→ Problem to work on: Whenever a line in the data holds the string "Para", pull that line out.

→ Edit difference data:
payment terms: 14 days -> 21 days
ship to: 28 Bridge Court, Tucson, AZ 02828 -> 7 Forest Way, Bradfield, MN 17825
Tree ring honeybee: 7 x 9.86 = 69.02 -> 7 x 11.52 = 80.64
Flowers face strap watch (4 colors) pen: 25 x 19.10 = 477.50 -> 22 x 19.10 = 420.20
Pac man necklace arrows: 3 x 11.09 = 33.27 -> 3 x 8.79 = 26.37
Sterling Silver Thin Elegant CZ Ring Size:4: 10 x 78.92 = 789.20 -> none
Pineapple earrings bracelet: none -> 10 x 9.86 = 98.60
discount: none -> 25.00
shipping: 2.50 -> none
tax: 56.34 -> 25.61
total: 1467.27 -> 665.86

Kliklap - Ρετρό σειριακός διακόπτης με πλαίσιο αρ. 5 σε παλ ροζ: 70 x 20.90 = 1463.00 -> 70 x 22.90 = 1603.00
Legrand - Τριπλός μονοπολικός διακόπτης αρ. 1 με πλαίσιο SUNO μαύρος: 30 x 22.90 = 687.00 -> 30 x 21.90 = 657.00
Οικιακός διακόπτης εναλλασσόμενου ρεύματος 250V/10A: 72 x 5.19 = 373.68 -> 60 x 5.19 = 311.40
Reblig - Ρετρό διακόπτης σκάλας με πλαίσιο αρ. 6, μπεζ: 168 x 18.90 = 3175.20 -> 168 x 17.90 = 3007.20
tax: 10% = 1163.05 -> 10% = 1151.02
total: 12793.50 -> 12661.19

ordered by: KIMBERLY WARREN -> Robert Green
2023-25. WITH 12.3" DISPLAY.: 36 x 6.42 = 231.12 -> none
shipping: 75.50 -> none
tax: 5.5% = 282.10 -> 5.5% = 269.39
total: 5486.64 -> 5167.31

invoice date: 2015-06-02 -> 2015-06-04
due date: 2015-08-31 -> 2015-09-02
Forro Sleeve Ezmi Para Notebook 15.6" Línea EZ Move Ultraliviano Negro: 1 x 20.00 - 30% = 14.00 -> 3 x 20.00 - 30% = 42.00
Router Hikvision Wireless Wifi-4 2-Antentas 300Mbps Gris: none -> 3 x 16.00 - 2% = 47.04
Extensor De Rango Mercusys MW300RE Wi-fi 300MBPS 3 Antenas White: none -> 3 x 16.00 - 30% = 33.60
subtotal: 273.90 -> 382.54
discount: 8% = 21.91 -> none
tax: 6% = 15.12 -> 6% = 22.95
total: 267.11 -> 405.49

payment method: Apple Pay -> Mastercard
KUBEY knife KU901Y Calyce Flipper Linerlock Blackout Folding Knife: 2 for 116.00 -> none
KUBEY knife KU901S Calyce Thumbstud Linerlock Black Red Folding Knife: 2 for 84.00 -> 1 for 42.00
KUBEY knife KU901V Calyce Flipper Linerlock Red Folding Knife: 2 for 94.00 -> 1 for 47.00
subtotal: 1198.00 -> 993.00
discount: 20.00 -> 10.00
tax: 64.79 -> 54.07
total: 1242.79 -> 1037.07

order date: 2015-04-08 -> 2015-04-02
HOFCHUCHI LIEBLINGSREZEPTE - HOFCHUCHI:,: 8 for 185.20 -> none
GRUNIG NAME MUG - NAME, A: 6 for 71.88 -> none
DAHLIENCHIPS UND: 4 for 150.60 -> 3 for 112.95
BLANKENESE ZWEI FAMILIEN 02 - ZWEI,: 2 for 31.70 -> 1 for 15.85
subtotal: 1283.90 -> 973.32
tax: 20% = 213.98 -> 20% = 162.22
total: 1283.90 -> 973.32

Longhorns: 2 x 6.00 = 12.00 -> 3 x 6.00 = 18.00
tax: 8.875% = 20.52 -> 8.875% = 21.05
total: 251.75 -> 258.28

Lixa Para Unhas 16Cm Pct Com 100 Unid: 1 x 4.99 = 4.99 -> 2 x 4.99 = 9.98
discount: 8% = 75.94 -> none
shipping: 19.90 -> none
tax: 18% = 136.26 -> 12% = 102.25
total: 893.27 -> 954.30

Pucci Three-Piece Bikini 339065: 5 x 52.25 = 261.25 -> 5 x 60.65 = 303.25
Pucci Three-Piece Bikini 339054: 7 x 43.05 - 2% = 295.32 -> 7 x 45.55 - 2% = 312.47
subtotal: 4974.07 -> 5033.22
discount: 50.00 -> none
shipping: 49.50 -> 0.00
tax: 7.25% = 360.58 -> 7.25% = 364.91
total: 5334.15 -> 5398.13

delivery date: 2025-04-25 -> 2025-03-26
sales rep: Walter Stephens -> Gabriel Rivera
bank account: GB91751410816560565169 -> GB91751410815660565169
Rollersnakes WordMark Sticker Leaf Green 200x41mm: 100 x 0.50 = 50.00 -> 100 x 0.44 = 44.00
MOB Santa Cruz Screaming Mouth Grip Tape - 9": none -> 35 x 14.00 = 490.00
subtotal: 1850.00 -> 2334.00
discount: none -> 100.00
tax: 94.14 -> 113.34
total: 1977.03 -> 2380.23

→ Solution for this problem:
Forro Sleeve Ezmi Para Notebook 15.6" Línea EZ Move Ultraliviano Negro: 1 x 20.00 - 30% = 14.00 -> 3 x 20.00 - 30% = 42.00
Lixa Para Unhas 16Cm Pct Com 100 Unid: 1 x 4.99 = 4.99 -> 2 x 4.99 = 9.98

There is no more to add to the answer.